The show does such an incredible job of grounding the concept of being a diehard fangirl as a real part of many teenagers’ experience that doesn’t deserve just to be laughed at. Why, then, couldn’t the show do the same for other aspects of Shi Won’s life – her two unplanned pregnancies, her feelings on her physical relationship with Yoon Jae – instead of playing them mostly for laughs and mystery?

Joon Hee, on the other hand, deserves something very different. Answer Me 1997 did the best they could by him, and I commend the writing and production team for it. What Joon Hee – and more importantly, all the real people he represents – deserves better is more than implications. To be shown in a fulfilling relationship with the man coming to pick him up at the end. Joon Hee, or characters for whom he paves the way, deserves a fully fleshed out main storyline, a requited romance.

Angela

Ho Rang, Because This Is My First Life

This drama was one of my favorites of the past year, so it pains me that one of its three stories wrapped up in such a relatively unsatisfying way. As much as I wanted all three best friends to get their happy ending, there was so much more work Ho Rang and Won Seok needed to do before they could be a functional couple – if they should even get back together at all.

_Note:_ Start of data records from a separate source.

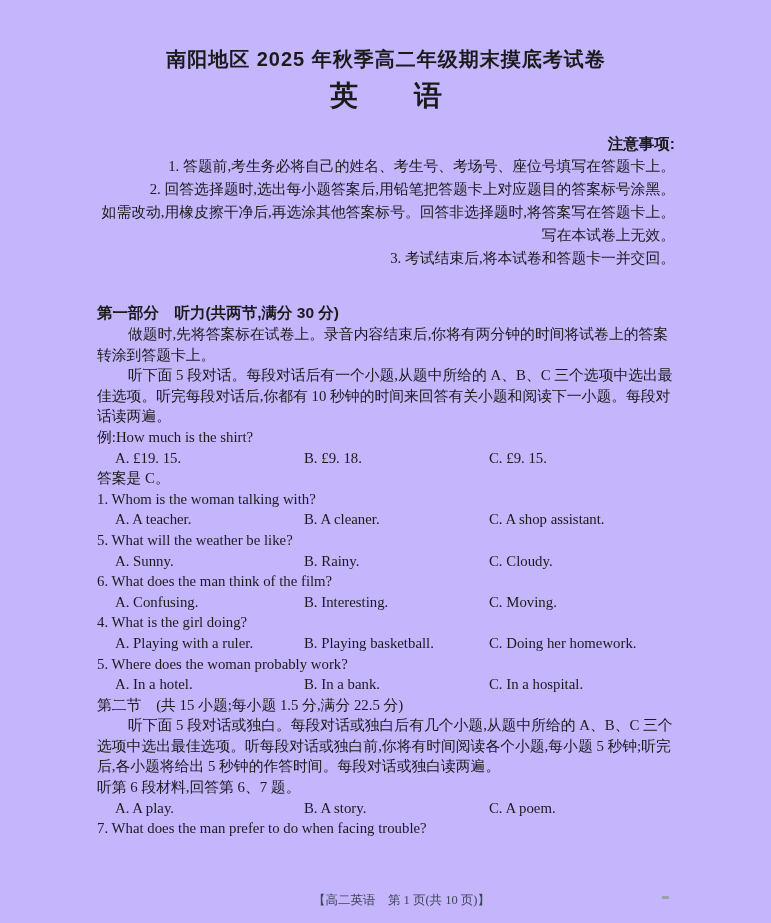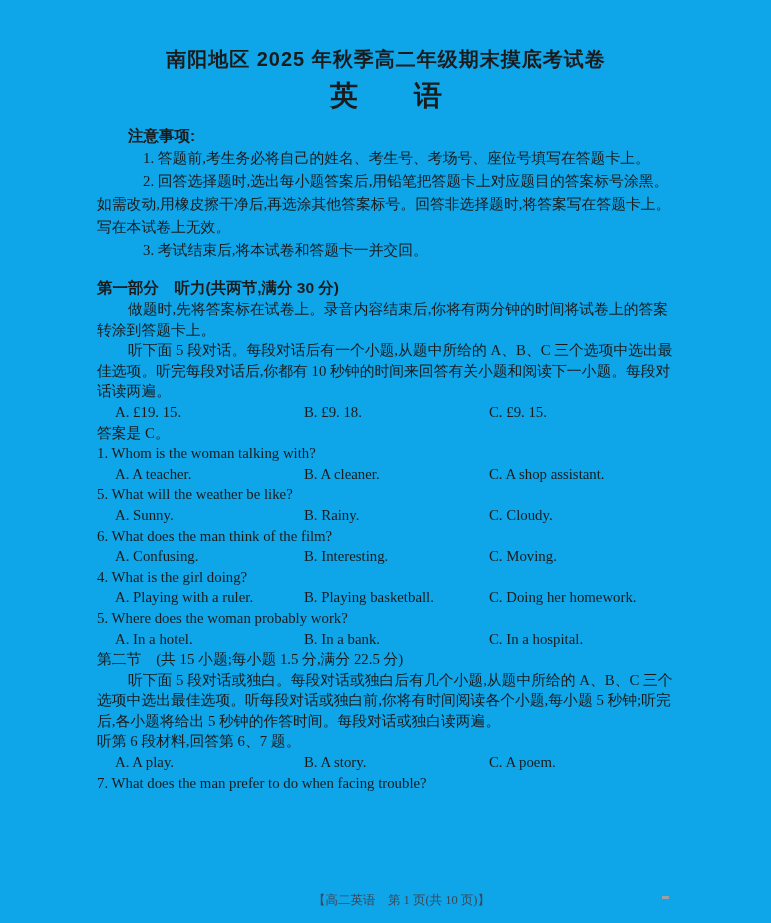--- a/index.html
+++ b/index.html
@@ -8,7 +8,7 @@
     width: 771px;
     height: 923px;
     margin: 0 auto;
-    background: #0ea5e9;
+    background: #c4b5fd;
     overflow: hidden;
     box-sizing: border-box;
     padding: 46px 96px 0 97px;

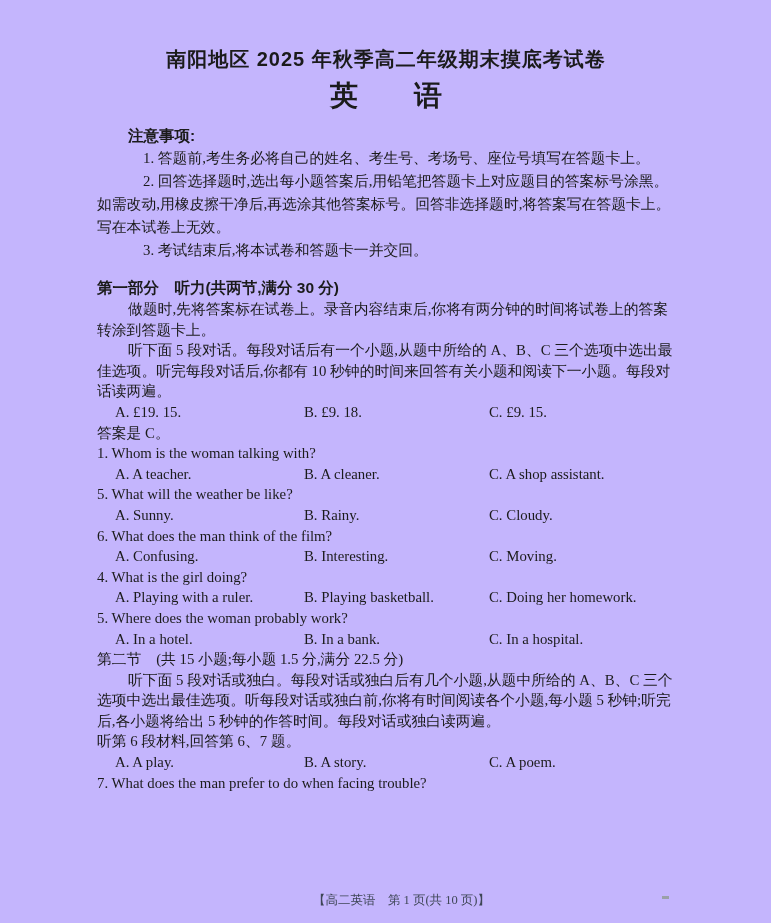--- a/index.html
+++ b/index.html
@@ -33,7 +33,7 @@
     font-weight: bold;
     line-height: 32px;
   }
-  .notice { margin-top: 12px; }
+  .notice { margin-top: 20px; text-align: right; }
   .notice-heading {
     font-family: "Liberation Sans", "DejaVu Sans", sans-serif;
     font-weight: bold;

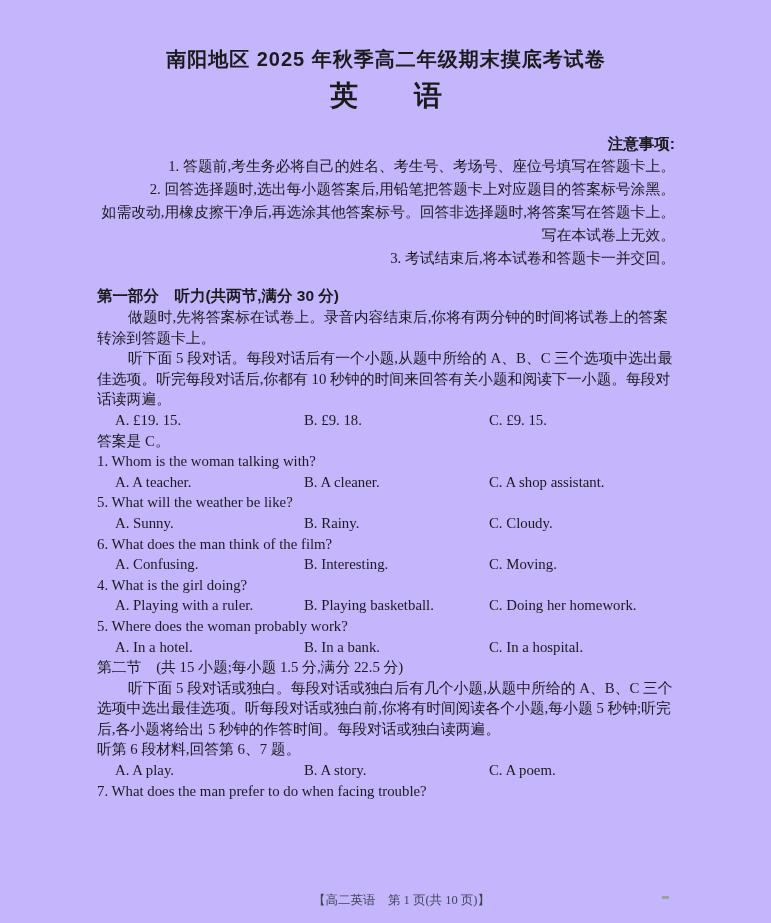--- a/index.html
+++ b/index.html
@@ -51,7 +51,7 @@
     font-weight: bold;
     font-size: 15.5px;
     line-height: 22px;
-    margin-top: 15px;
+    margin-top: 32px;
   }
   .para {
     margin: 0;

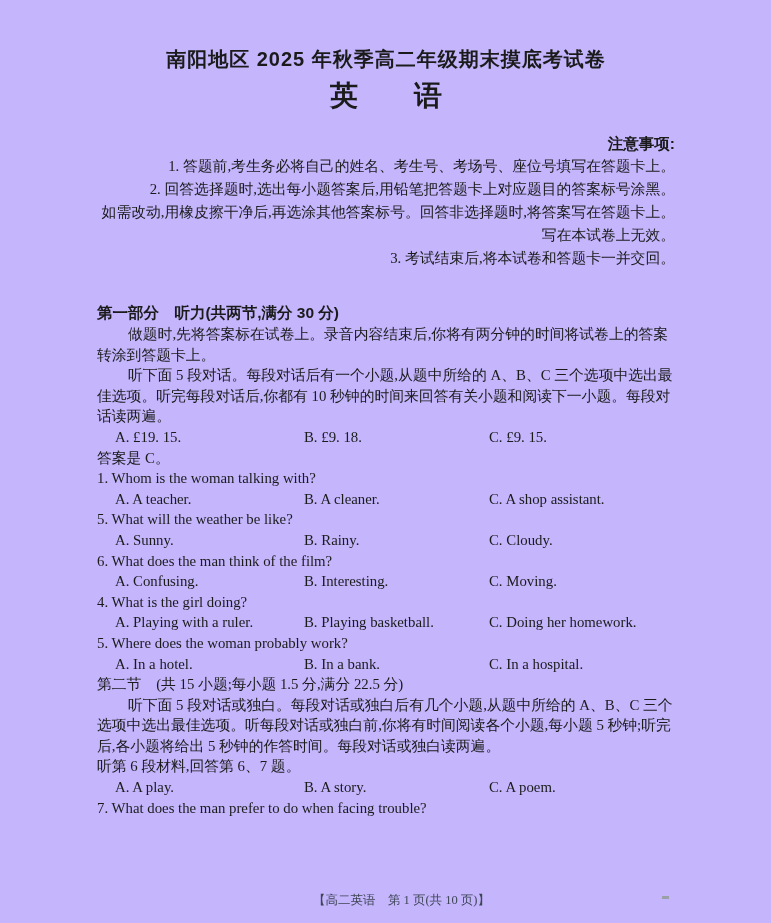--- a/index.html
+++ b/index.html
@@ -110,6 +110,7 @@
 
   <p class="para">听下面 5 段对话。每段对话后有一个小题,从题中所给的 A、B、C 三个选项中选出最佳选项。听完每段对话后,你都有 10 秒钟的时间来回答有关小题和阅读下一小题。每段对话读两遍。</p>
 
+  <div class="line">例:How much is the shirt?</div>
   <div class="opts">
     <span class="col-a">A. £19. 15.</span>
     <span class="col-b">B. £9. 18.</span>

First, there was the fact that Ho Rang’s primary dream in life was to be a stay-at-home wife and mother. This isn’t a problem in and of itself, as every woman has the right to choose what lifestyle suits her best. But she spent the entirety of Because This Is My First Life working – work she was good at, mind you – to support Won Seok’s entrepreneurial goals, while he kept postponing marriage plans or never thought of proposing in the first place. How was it that she never told him what she wanted, or else that he never thought to notice she was unhappy, over the course of seven years? And for that matter, did Ho Rang ever take the time to wonder if she actually liked working? Maybe she didn’t know herself as well as she thought.

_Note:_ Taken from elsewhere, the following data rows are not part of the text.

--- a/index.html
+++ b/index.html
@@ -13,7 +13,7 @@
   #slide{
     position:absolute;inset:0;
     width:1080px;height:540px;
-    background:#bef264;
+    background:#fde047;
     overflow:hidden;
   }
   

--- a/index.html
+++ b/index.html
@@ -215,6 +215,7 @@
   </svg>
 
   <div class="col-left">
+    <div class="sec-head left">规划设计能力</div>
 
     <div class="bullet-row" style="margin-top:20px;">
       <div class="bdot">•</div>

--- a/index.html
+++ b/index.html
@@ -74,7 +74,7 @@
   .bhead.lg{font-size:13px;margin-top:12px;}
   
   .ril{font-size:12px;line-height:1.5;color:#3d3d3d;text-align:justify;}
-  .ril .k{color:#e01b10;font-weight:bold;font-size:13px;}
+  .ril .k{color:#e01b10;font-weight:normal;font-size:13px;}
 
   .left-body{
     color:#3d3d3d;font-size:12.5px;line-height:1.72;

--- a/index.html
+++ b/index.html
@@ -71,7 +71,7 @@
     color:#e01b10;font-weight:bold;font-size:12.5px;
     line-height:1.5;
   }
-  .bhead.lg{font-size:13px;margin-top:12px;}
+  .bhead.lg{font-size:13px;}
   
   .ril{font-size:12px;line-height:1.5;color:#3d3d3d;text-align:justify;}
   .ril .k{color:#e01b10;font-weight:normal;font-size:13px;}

Diving even more deeply into their extensive communication problems, the most heartbreaking moment of Ho Rang’s story for me was when she checked their joint bank account only to find that Won Seok never put money in the way they both promised to. All this time she was working towards a life together that he wasn’t even considering – and yet they still wind up together only a few episodes after that. If more time had been devoted to how they changed and learned about themselves after the break-up then I would have been happier with the reconciliation, especially as I loved Won Seok’s Windows vs. Mac comparison in his scene with Bo Mi. But instead they both jumped into lukewarm rebound attempts before falling back together almost by default.

Tatiana

The malaise of life in a Kim Eun Sook drama.

All The Women In Kim Eun Sook Dramas

OK, so I’m being a little hyperbolic here – I don’t have any giant bones to pick with the portrayal of the female characters in Descendants of the Sun or City Hall (although I only remember Kim Sun Ah’s character from the latter). But, generally, all women that have the misfortune to find themselves characters in a Kim Eun Sook drama deserve better. Yoo Inna deserves better twice over – from her disgusting objectification by Hyun Bin’s character in Secret Garden to having little else to do other than sit and sigh in Goblin. Gil Ra Im deserves better than being presented as a take-no-shit tough-as-nails kind of woman, only to instantly turn into pushed-around putty by the male lead. Go Eun Tak deserves better than continually being in creepy relationships as a teenager with someone hundreds of years older than her. I didn’t see Heirs or A Gentleman’s Dignity, nor do I care to, but I haven’t heard much better about those.

All of Kim Eun Sook’s fictional women deserve better than Kim Eun Sook.